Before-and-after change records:
================================

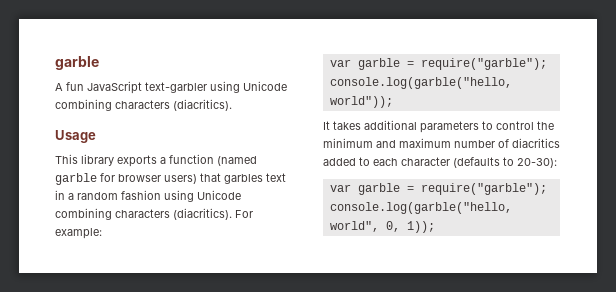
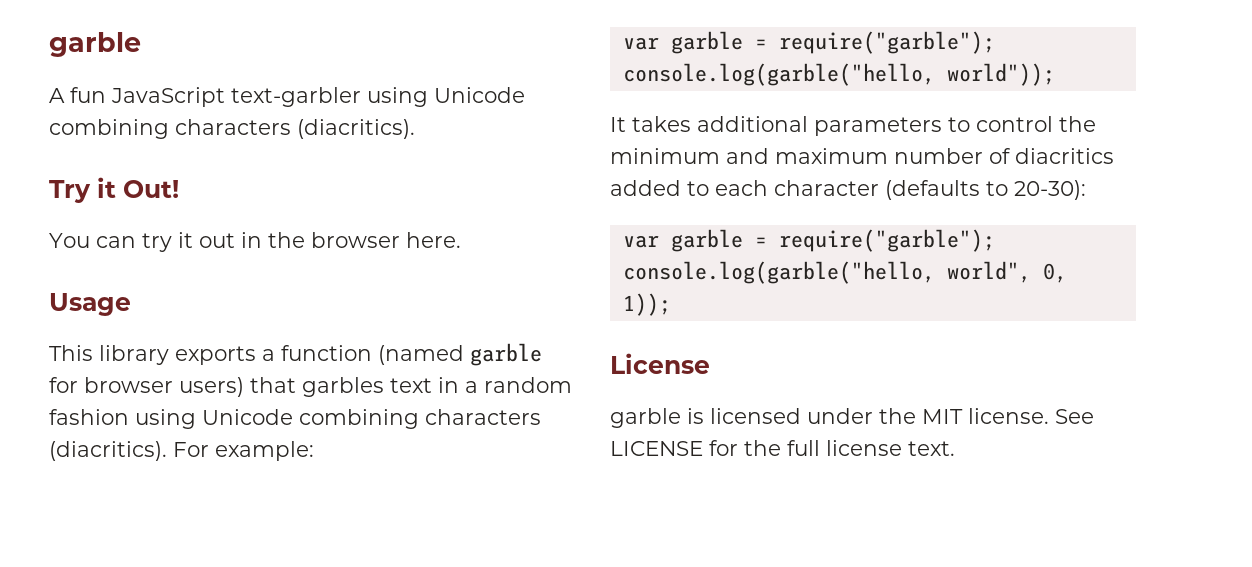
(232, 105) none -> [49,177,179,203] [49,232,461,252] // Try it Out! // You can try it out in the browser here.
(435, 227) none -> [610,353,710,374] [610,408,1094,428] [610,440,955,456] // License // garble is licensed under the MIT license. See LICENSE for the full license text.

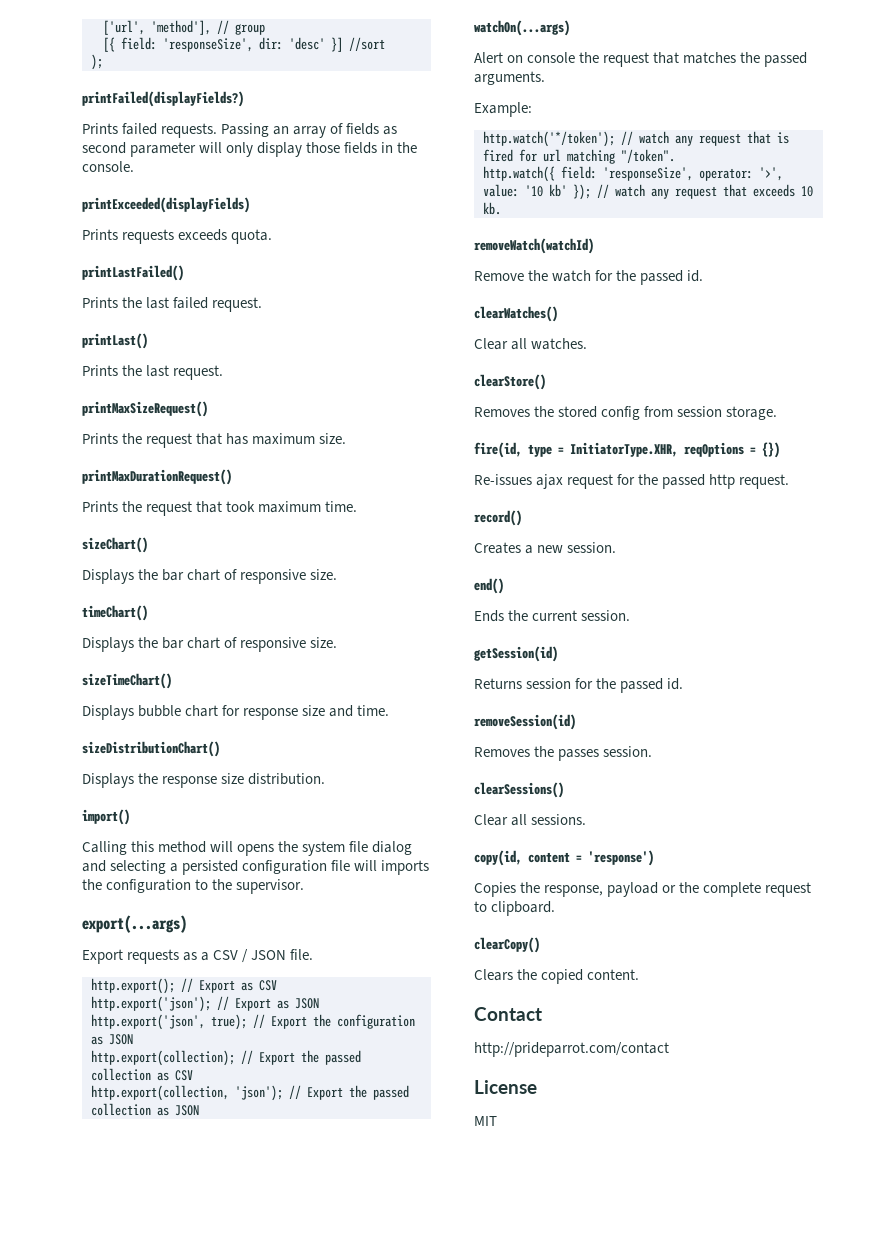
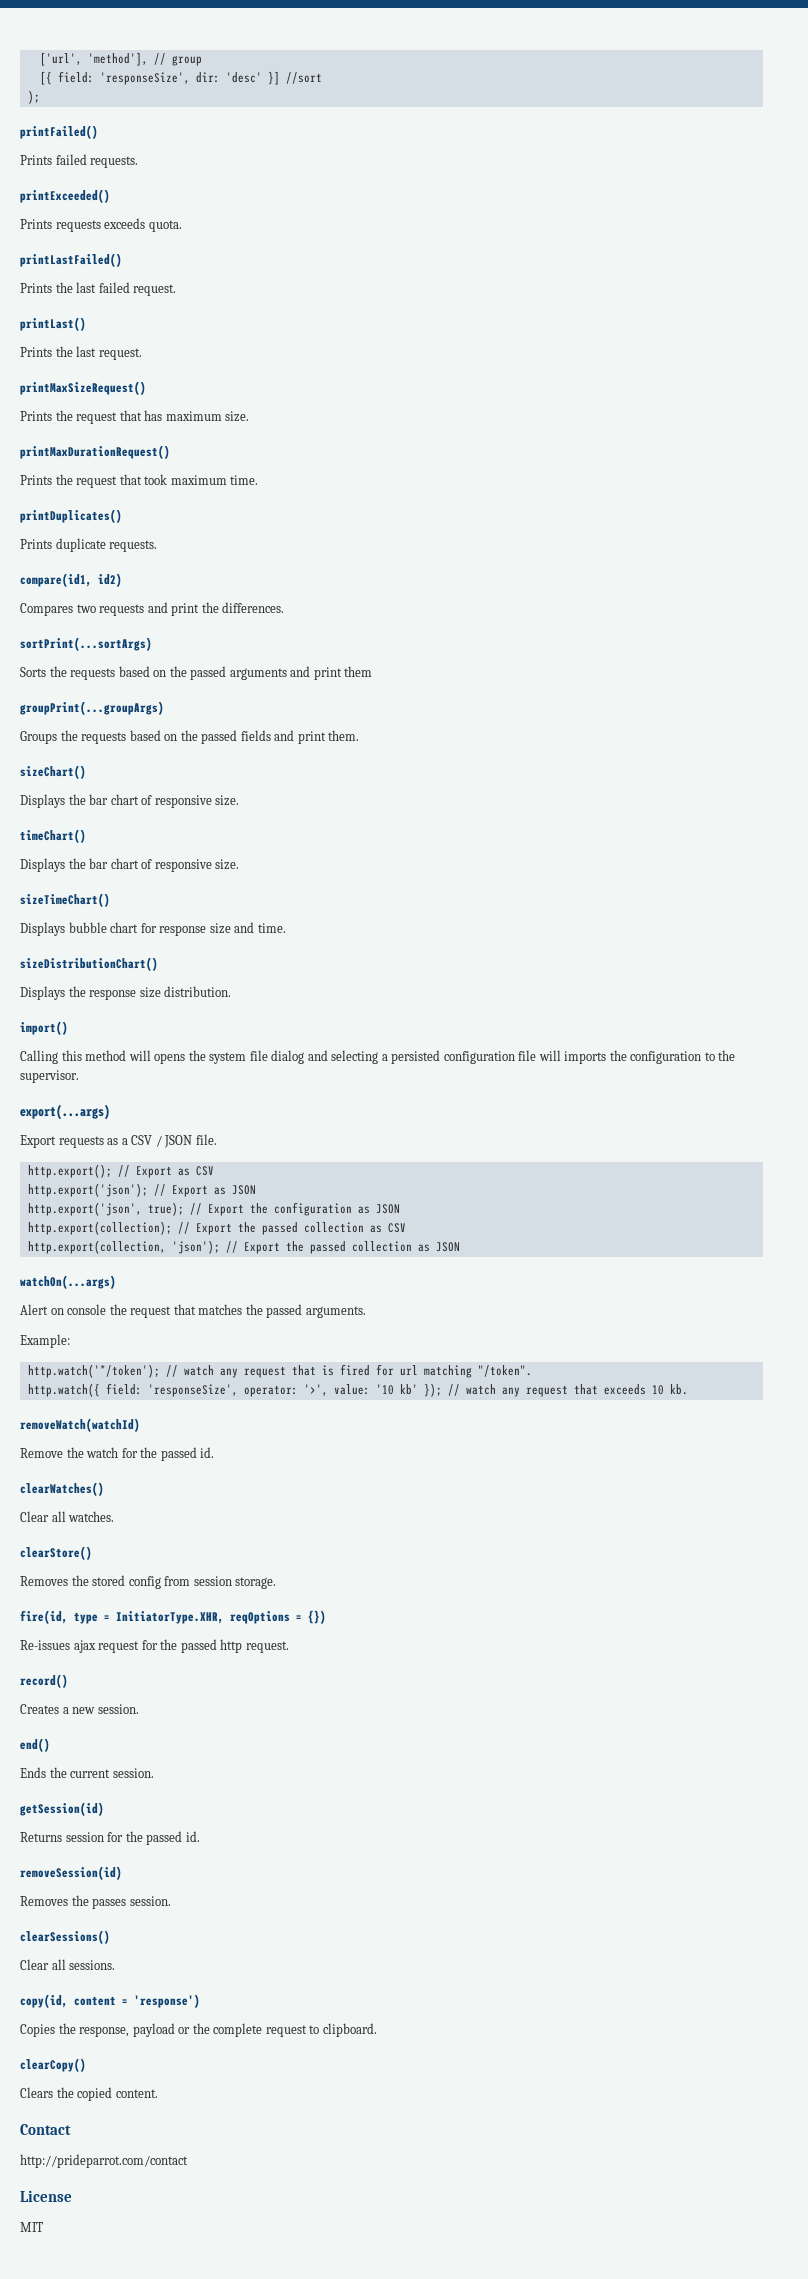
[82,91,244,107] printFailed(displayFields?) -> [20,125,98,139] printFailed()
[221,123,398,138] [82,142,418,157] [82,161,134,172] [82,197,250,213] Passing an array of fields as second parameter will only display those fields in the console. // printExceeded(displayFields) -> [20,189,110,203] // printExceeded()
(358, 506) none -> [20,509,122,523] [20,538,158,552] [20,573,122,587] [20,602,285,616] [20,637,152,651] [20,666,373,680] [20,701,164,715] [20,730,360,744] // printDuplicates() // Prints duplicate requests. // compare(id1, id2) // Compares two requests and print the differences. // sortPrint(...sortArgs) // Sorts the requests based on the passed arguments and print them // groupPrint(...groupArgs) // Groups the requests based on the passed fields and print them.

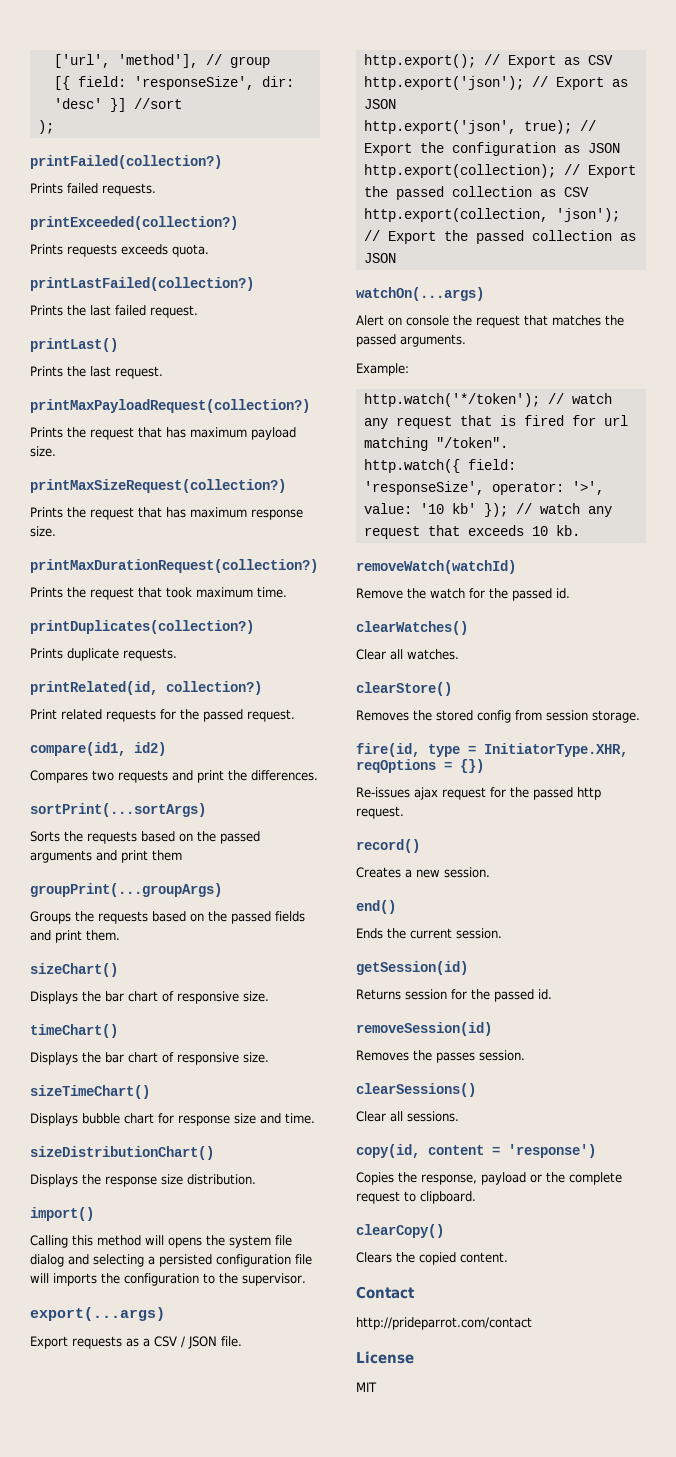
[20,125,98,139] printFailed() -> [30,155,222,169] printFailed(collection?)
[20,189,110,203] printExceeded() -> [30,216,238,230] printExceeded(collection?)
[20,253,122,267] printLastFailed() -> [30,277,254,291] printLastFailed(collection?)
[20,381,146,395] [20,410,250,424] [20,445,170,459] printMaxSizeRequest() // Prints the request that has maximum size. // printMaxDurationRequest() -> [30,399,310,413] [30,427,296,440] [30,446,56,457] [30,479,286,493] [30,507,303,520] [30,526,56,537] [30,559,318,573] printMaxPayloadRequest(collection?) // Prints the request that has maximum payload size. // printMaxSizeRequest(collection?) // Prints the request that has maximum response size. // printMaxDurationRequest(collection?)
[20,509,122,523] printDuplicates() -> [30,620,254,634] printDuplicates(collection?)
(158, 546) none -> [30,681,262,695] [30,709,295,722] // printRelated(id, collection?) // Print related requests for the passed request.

================================

» Task brief
Of the entries above, repeat exactly the lines between the line with "[82,91,244,107] printFailed(displayFields?) ->" and the line with "[221,123,398,138] [82,142,418,157] [82,161,134,172]", inclusive, and no others.

» Solution
[82,91,244,107] printFailed(displayFields?) -> [20,125,98,139] printFailed()
[221,123,398,138] [82,142,418,157] [82,161,134,172] [82,197,250,213] Passing an array of fields as second parameter will only display those fields in the console. // printExceeded(displayFields) -> [20,189,110,203] // printExceeded()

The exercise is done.